ABD-Türkiye düğümü Karadeniz'de çözülecek
Artan enerji talebini petrol, doğal gaz gibi yüksek maliyetli konvansiyonel kaynaklardan temin etmek yerine süreklilik sağlayan düşük maliyetli yenilikçi teknolojilerden karşılanması bir dönüşüm başlattı.
Petrolün hâkim gücünün sarsılmasında, rüzgâr, güneş, jeotermal
gibi yeni yöntemleriden enerji üretilmesinin yaygınlaşması ve elektrikli
motorların konvansiyonel yakıtlarla çalışan içten yanmalı motorların kullanıldığı
ulaşım, taşımacılık ve iş makineleri sahalarında aktif yer almaya başlamasının
payı büyük...
Dünya büyümeye devam ettikçe, enerjiye olan
talep de artmaya devam edecek.
İnsanların hayatlarını kolaylaştıran birçok teknolojinin
hammaddesini oluşturan enerjinin arz güvenliğini sağlamak, ülkeler için öncelikli
konu haline geldi.
Avrupa’nın kömür kaynakları için başlattığı Birinci
Dünya Savaşı, ABD’nin devam ettiridiği petrol savaşı ve alternatif
olmaya çalışan nükleer güç savaşı ile devam etti.
Nükleer gücün teknolojisini temin edemeyen ve
ya tehditlerini kabul etmek istemeyen devletler için yenilenebilir enerji
kaynakları tam bir cankurtaran vazifesi gördü.
Düşen maliyetlerle enerji arz güvenliği için kabul
edilebilir bir seviyeye gelen yenilenebilir enerji üretimi dünya için de barışçıl
bir çözüm sunması bakımından oldukça önemli.
Fakat tüm bu dönüşüm konvansiyonel kaynaklara olan ihtiyacın
azaldığını göstermiyor.

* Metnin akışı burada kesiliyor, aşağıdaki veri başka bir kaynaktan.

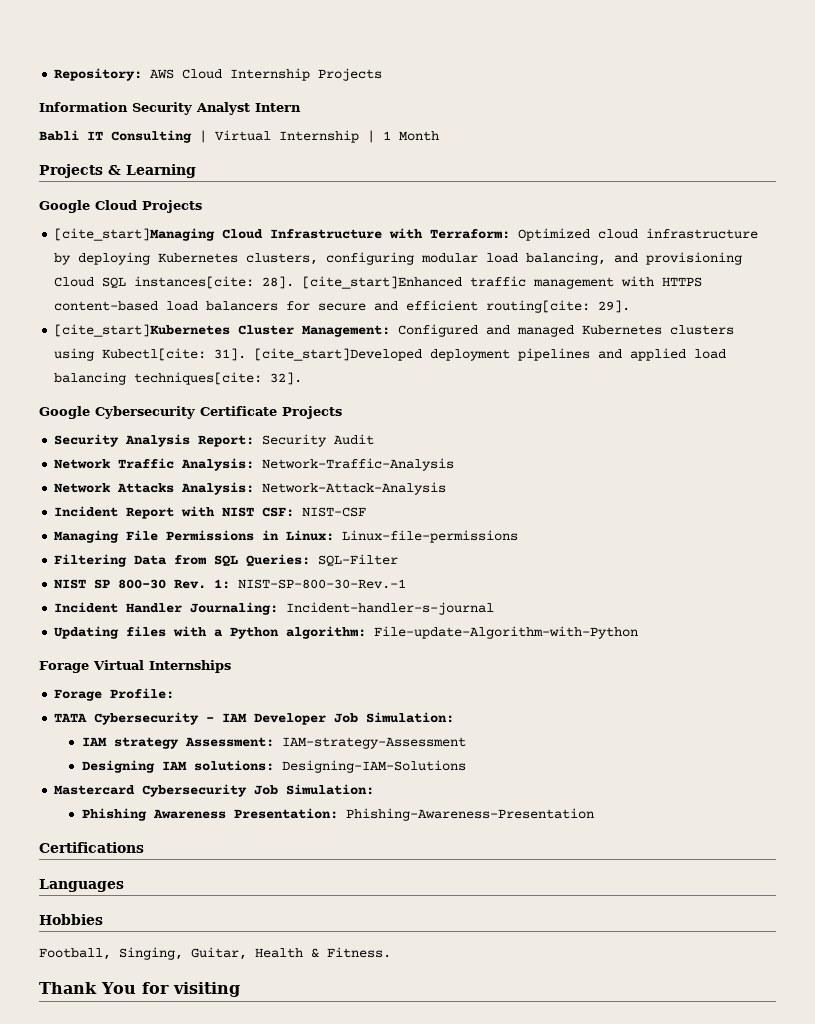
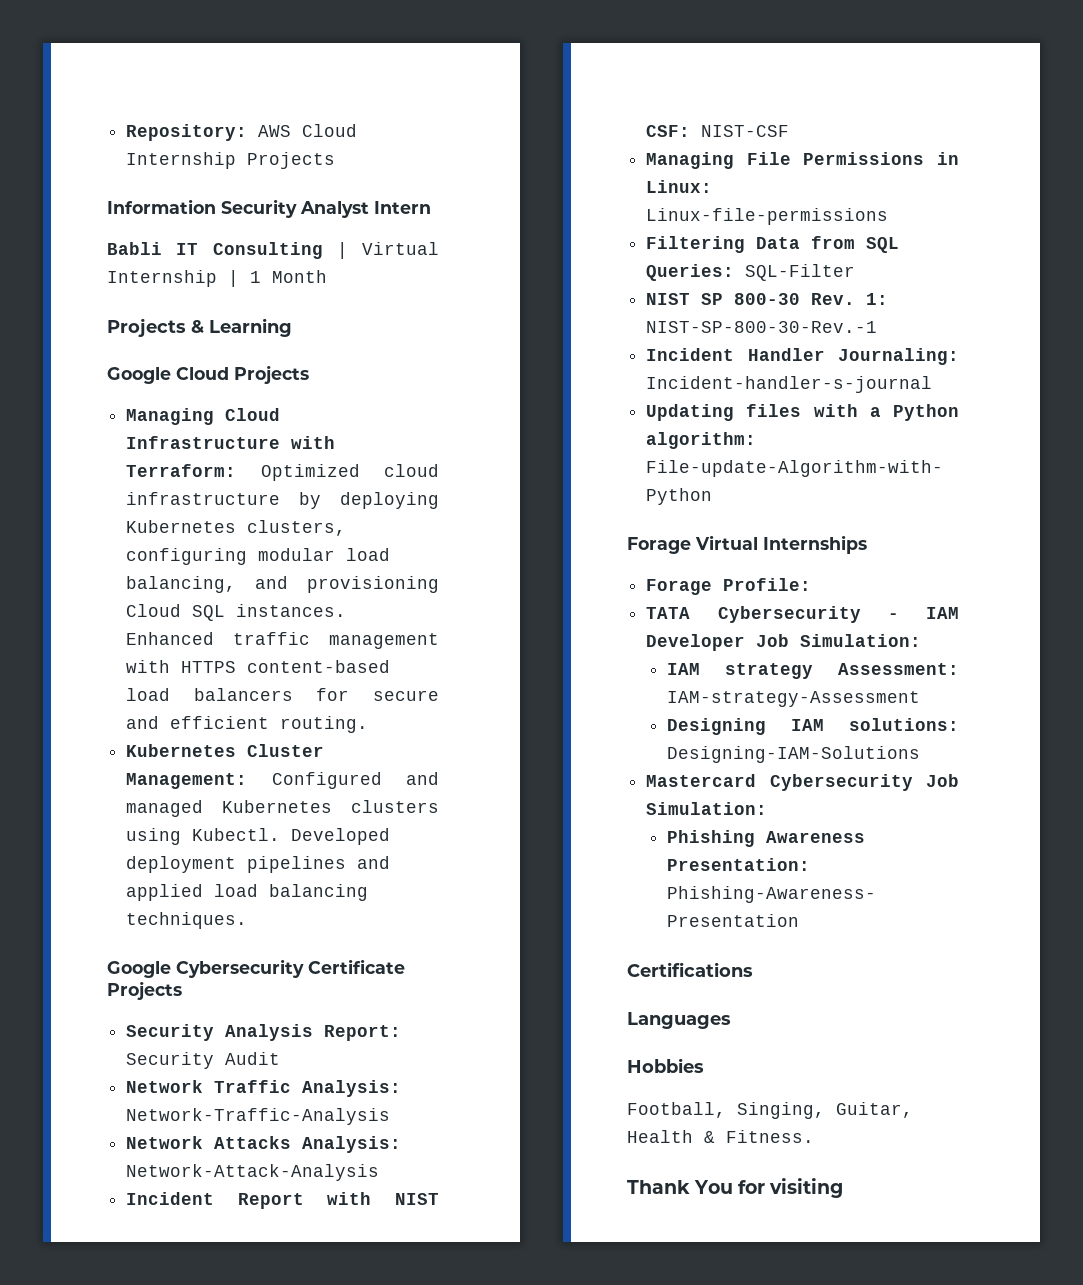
- [cite_start]Managing Cloud Infrastructure with Terraform: Optimized cloud infrastructure by deploying Kubernetes clusters, configuring modular load balancing, and provisioning Cloud SQL instances[cite: 28]. [cite_start]Enhanced traffic management with HTTPS content-based load balancers for secure and efficient routing[cite: 29].
- [cite_start]Kubernetes Cluster Management: Configured and managed Kubernetes clusters using Kubectl[cite: 31]. [cite_start]Developed deployment pipelines and applied load balancing techniques[cite: 32].
+ Managing Cloud Infrastructure with Terraform: Optimized cloud infrastructure by deploying Kubernetes clusters, configuring modular load balancing, and provisioning Cloud SQL instances. Enhanced traffic management with HTTPS content-based load balancers for secure and efficient routing.
+ Kubernetes Cluster Management: Configured and managed Kubernetes clusters using Kubectl. Developed deployment pipelines and applied load balancing techniques.

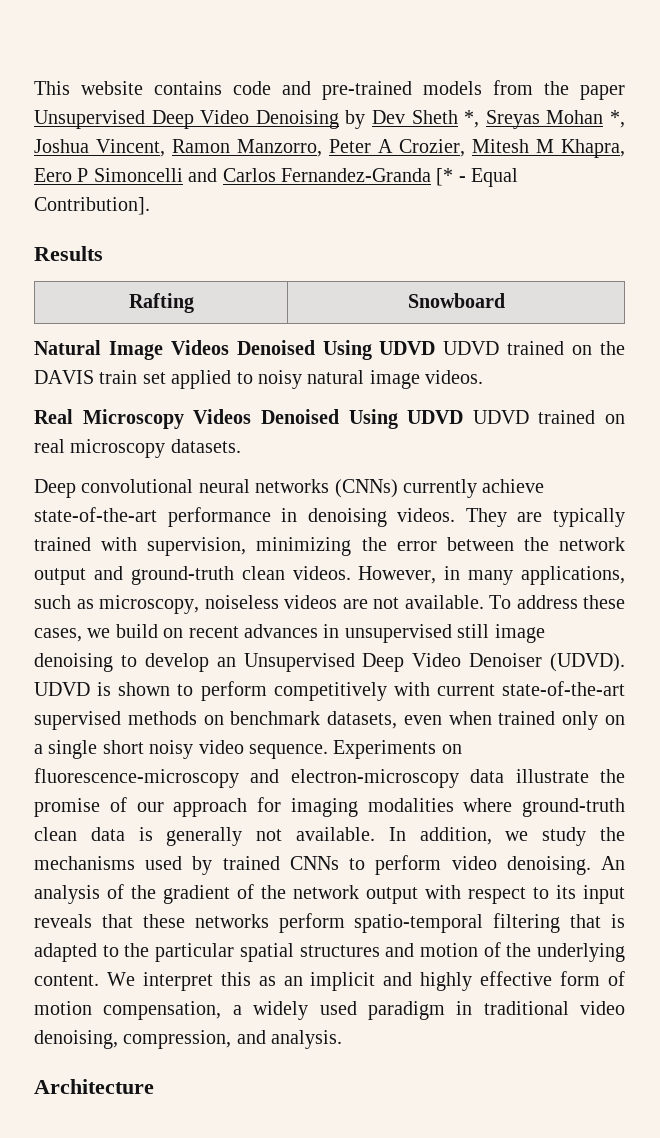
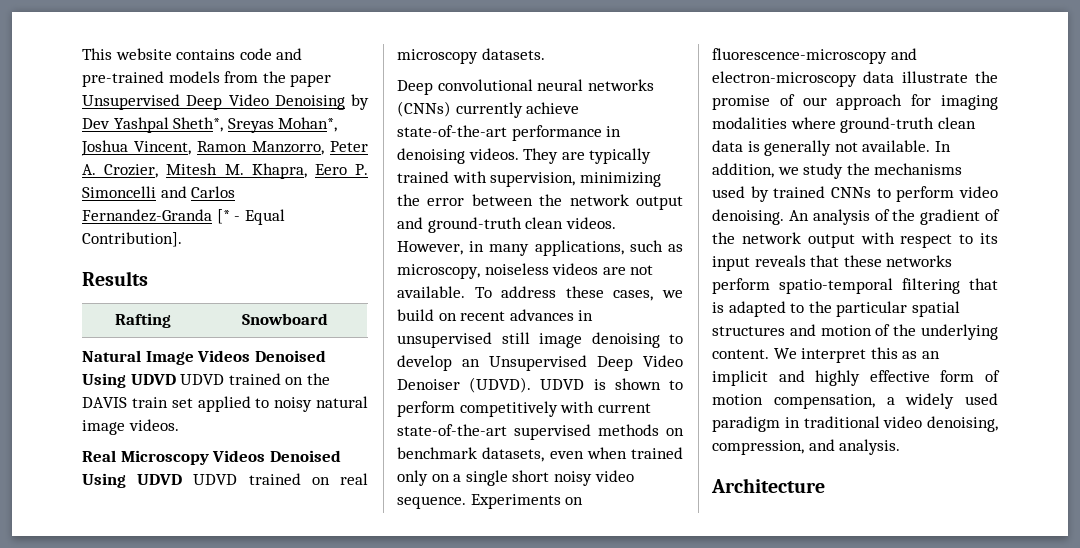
- This website contains code and pre-trained models from the paper Unsupervised Deep Video Denoising by Dev Sheth *, Sreyas Mohan *, Joshua Vincent, Ramon Manzorro, Peter A Crozier, Mitesh M Khapra, Eero P Simoncelli and Carlos Fernandez-Granda [* - Equal Contribution].
+ This website contains code and pre-trained models from the paper Unsupervised Deep Video Denoising by Dev Yashpal Sheth*, Sreyas Mohan*, Joshua Vincent, Ramon Manzorro, Peter A. Crozier, Mitesh M. Khapra, Eero P. Simoncelli and Carlos Fernandez-Granda [* - Equal Contribution].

Gelişen dünya pazarlarının ucuz enerjiye olan ihtiyacı
petrol talebini canlı tutacaktır.
Isınma için temiz bir enerji kaynağı olmaya devam eden
doğal gazın önümüzdeki 100 yıl boyunca kullanımının artarak devam edeceğini
söylemek yanlış olmaz.
İşte tam da bu süreçte Türkiye’ye yıllık 50 milyar dolarlık
cari açığa neden olan enerjinin aynı zamanda nasıl bir “itici güç”
olabileceği hikâyesini izleyeceğiz.
Karadeniz’deki Tuna-1 sahasında keşfedilen 320
milyar metreküplük doğal gaz rezervine eklenen 85 milyarlık ek kaynak tabiki de
başlayan bir hikâyenini sonu değil.
Türkiye’nin Tuna Nehri havzasındaki
farklı bölgelerde yapacağı yeni çalışmalarla bu rezerv çok daha ileriye gidecek.
Karedeniz’deki yeni keşifler Türkiye ve bölgenin dış
politikası yakında etkileyecek.
Avrupa’nın enerji ihtiyacını en ucuza sağlayan
Rusya, bu yönüyle ekonomisini ayakta tutarak uluslararası arenada ABD’ye kafa
tutuyor.
Petrol ve doğal gaz ihracatı dışında çok az da silah
sanayisinden geliri olan Rusya, ekonomisini üretken ve rekabetçi hale
getiremediği için bu iki ihraç kalemine sıkı sıkıya sarılıyor.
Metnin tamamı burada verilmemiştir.